Continue reading “A Global State of Mind”

Blitz the Ambassador: A Diaspora Messenger

Blitz the Ambassador was born in Ghana. Growing up he idolized Nas. After gaining notoriety after recording part of the song “Deeba”. One of his songs, recorded in the states, “Dikembe” is a clear ode to his heritage. While he employs Nas-like verse form and style, his lyrics clearly put Africa in the spotlight. A critical line in the song is: “The African attack, Yese wo kum apim a apim beva, chale koko da, let me translate: you can’t fuck with us” is subtly saying “back off” to European/the west in general. He means that Africa has something important to offer and its artists should be valued. In the music video he wears African fabric on his shoulders, making it known that he is proud of his heritage. Another line that has fantastic historical meaning is inserted into his song: “spitting at these lames, watch them touch down in Africa, get snatched for their chains.” This lyric has many layers. One of them might be the fact that Africans and black culture are rarely credited and recognized. Too often their work is stolen or used without mention of its influence. Chains can refer to the stereotypical rapper sporting gold chains, but it also alludes to slavery and the diaspora itself. Blitz the Ambassador clearly knows that his success is partly due to his move to the United States.
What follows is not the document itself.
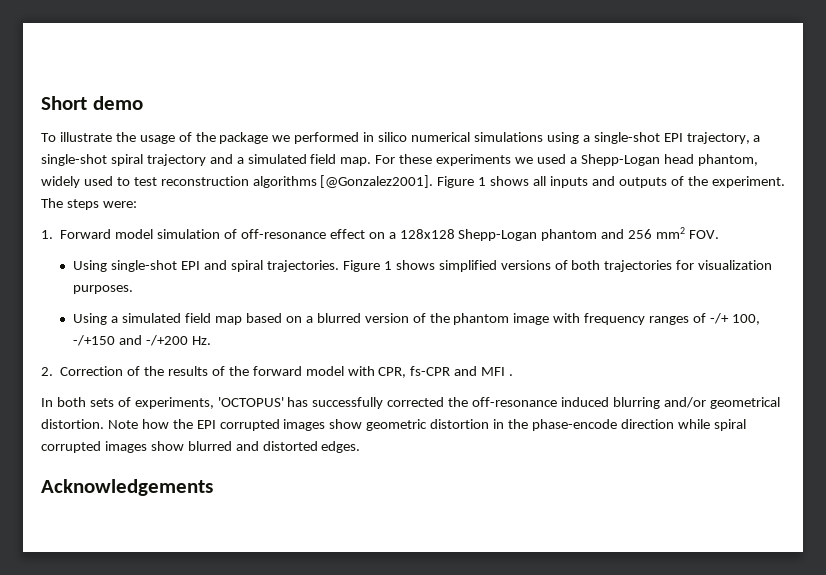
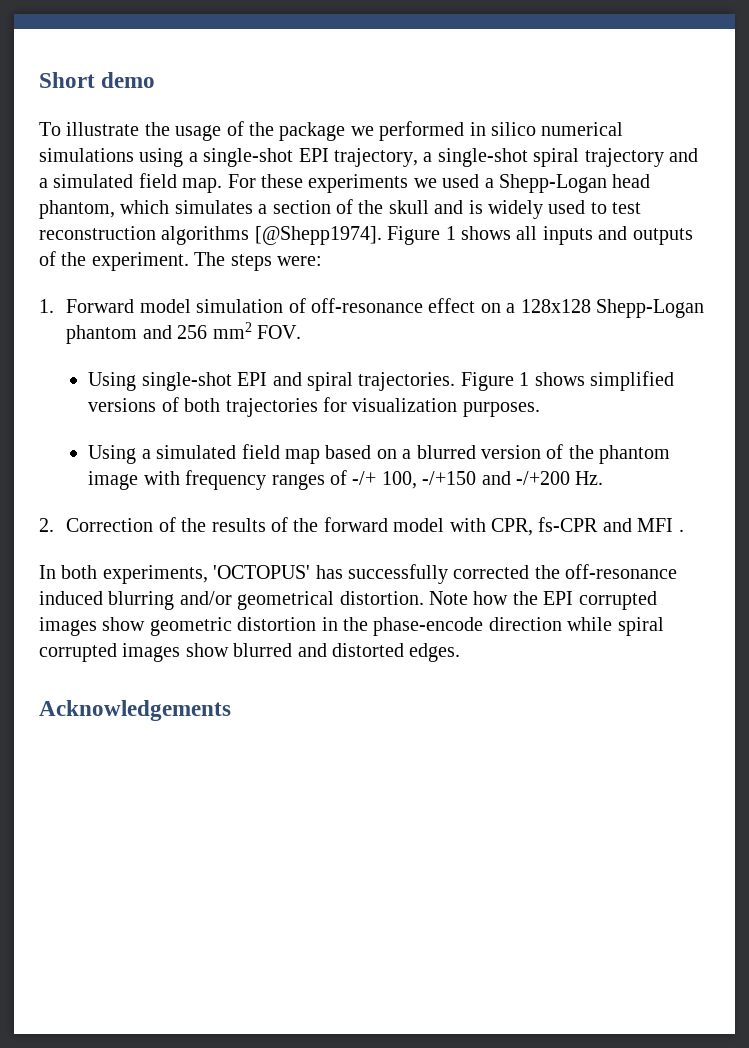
(758, 160) none -> [120,199,483,214] which simulates a section of the skull and is
[320,175,434,188] [@Gonzalez2001]. -> [254,226,382,245] [@Shepp1974].
[89,397,131,407] sets of -> (98, 572) none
While his lyrics in this song might not show it, he demonstrates American influence through his clothes. In this video he wears a baseball cap, jeans, and a black shirt. He combines this with an African print scarf, which shows a blending of two worlds. He also references another famous African figure that is popular in the US, Dikembe. Dikembe Mutombo is a basketball player in the United States and is known for his Internet meme. Blitz the Ambassador shows he knows how music is transnational and crosses borders with this line: “I’m in Morroco, penning another classic for the masses.”